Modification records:
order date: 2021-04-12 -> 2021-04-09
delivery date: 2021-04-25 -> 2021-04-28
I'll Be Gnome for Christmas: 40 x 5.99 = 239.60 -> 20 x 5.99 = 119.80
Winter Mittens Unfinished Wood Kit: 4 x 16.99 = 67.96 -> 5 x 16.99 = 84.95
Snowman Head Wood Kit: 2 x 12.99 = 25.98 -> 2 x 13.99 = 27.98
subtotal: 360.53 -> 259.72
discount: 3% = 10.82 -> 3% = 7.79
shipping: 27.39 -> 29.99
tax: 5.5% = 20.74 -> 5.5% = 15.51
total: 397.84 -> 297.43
...
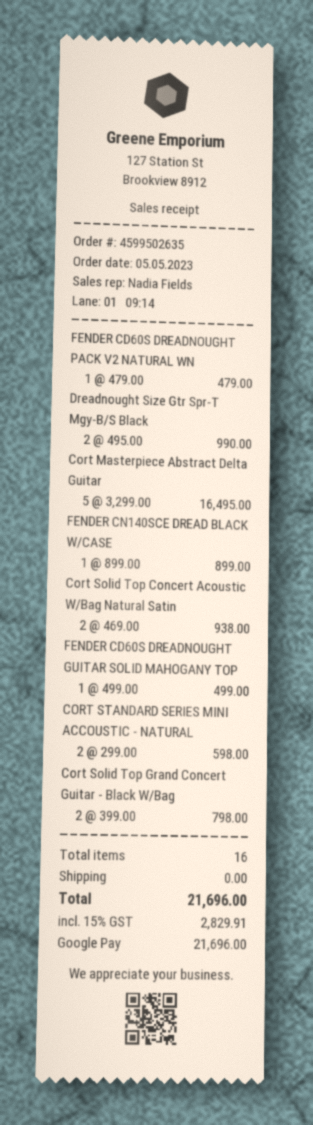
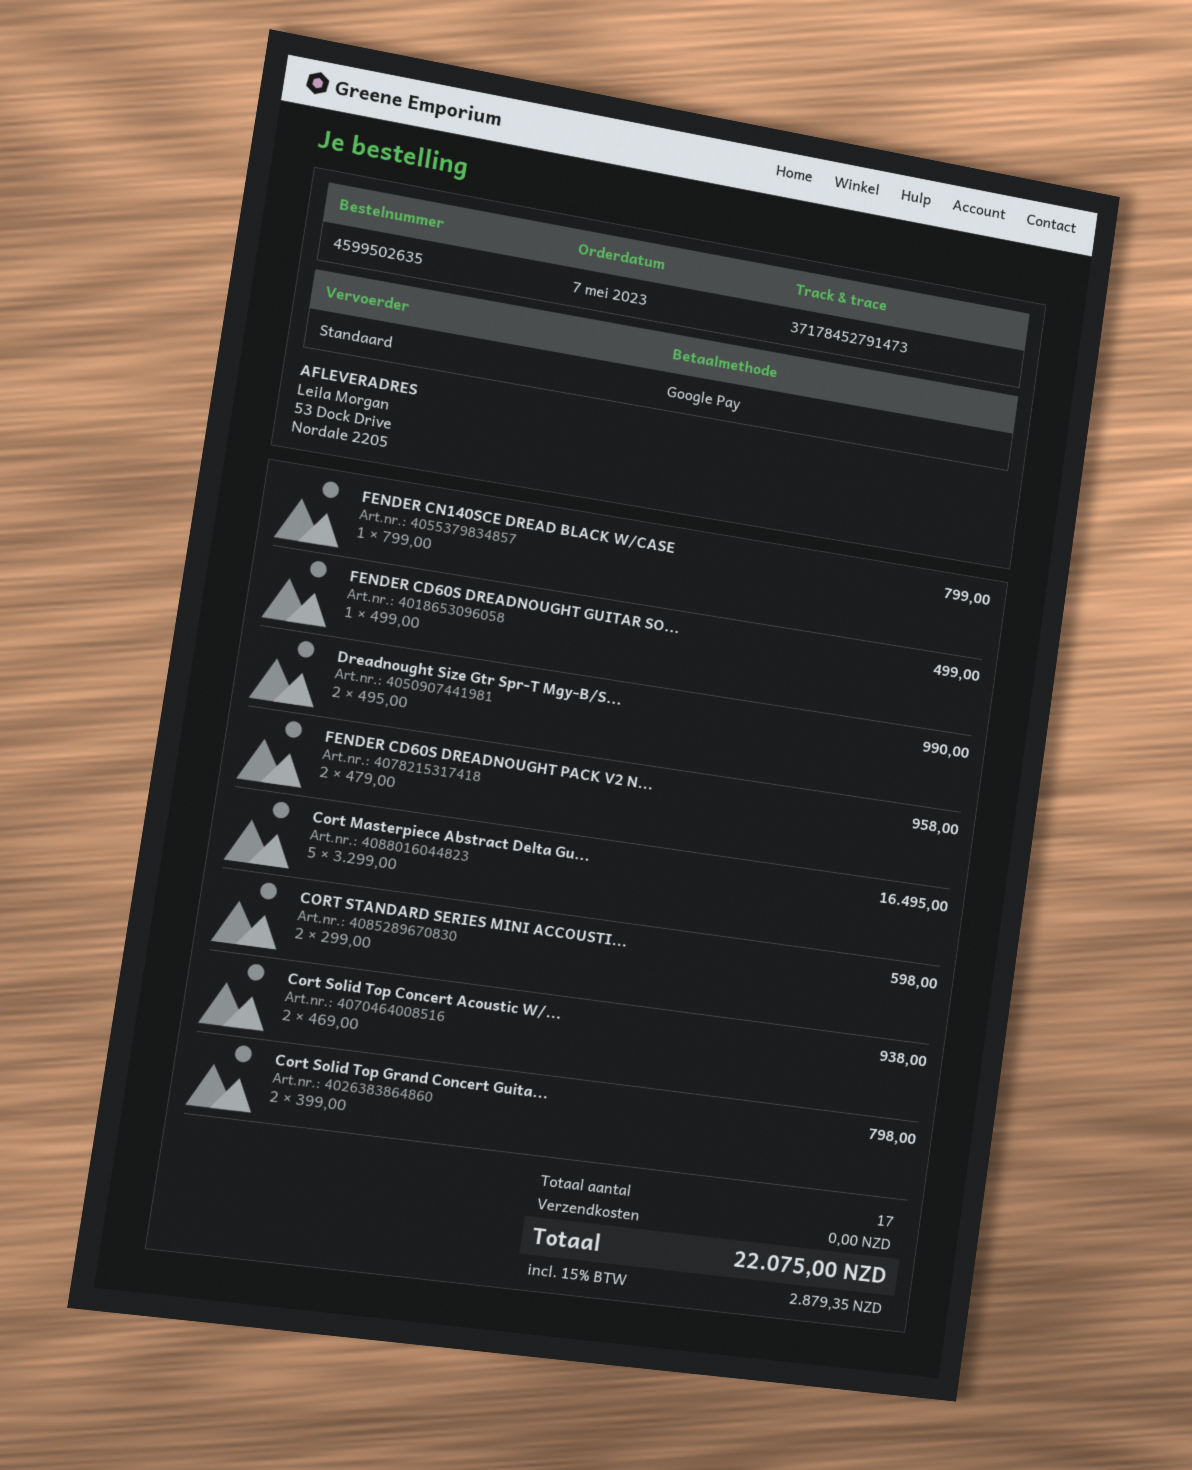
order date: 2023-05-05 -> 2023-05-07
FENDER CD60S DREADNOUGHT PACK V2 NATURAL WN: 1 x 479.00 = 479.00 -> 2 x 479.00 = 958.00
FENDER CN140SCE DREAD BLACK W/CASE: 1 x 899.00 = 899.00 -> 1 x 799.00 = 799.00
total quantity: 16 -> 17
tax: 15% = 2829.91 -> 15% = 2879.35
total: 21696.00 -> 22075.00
...
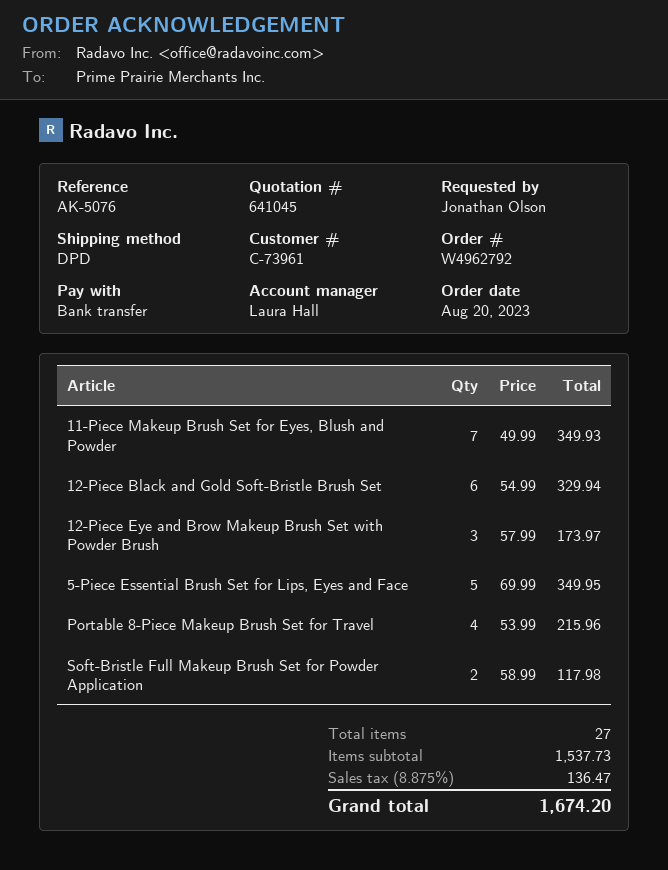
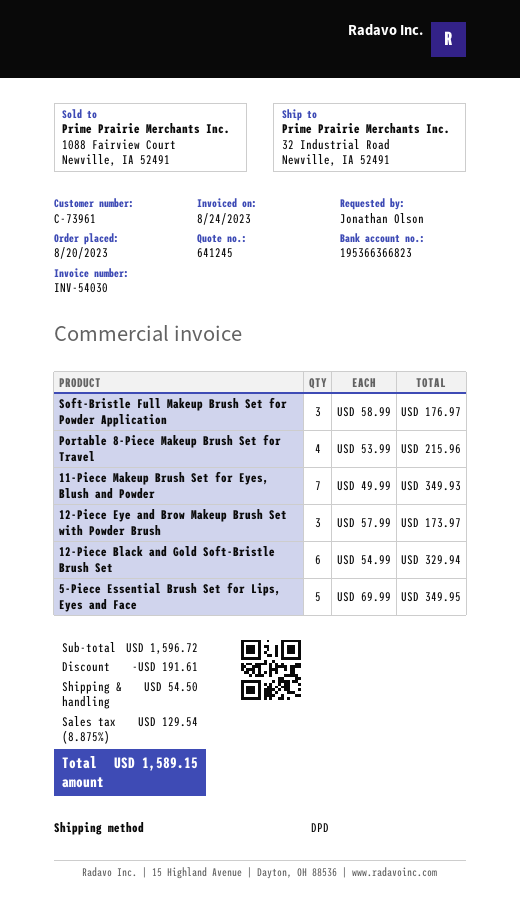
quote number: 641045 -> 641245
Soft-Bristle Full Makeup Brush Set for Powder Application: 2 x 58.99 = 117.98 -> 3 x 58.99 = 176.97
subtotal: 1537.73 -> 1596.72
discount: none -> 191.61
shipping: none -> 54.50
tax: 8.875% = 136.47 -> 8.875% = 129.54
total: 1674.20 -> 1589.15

Activity:
The stretch of entries above that starts with the line containing "Soft-Bristle Full Makeup" and goes on through the line containing "total: 1674.20 -> 1589.15" is to be transcribed exactly, and no other line is to be transcribed.

Reply:
Soft-Bristle Full Makeup Brush Set for Powder Application: 2 x 58.99 = 117.98 -> 3 x 58.99 = 176.97
subtotal: 1537.73 -> 1596.72
discount: none -> 191.61
shipping: none -> 54.50
tax: 8.875% = 136.47 -> 8.875% = 129.54
total: 1674.20 -> 1589.15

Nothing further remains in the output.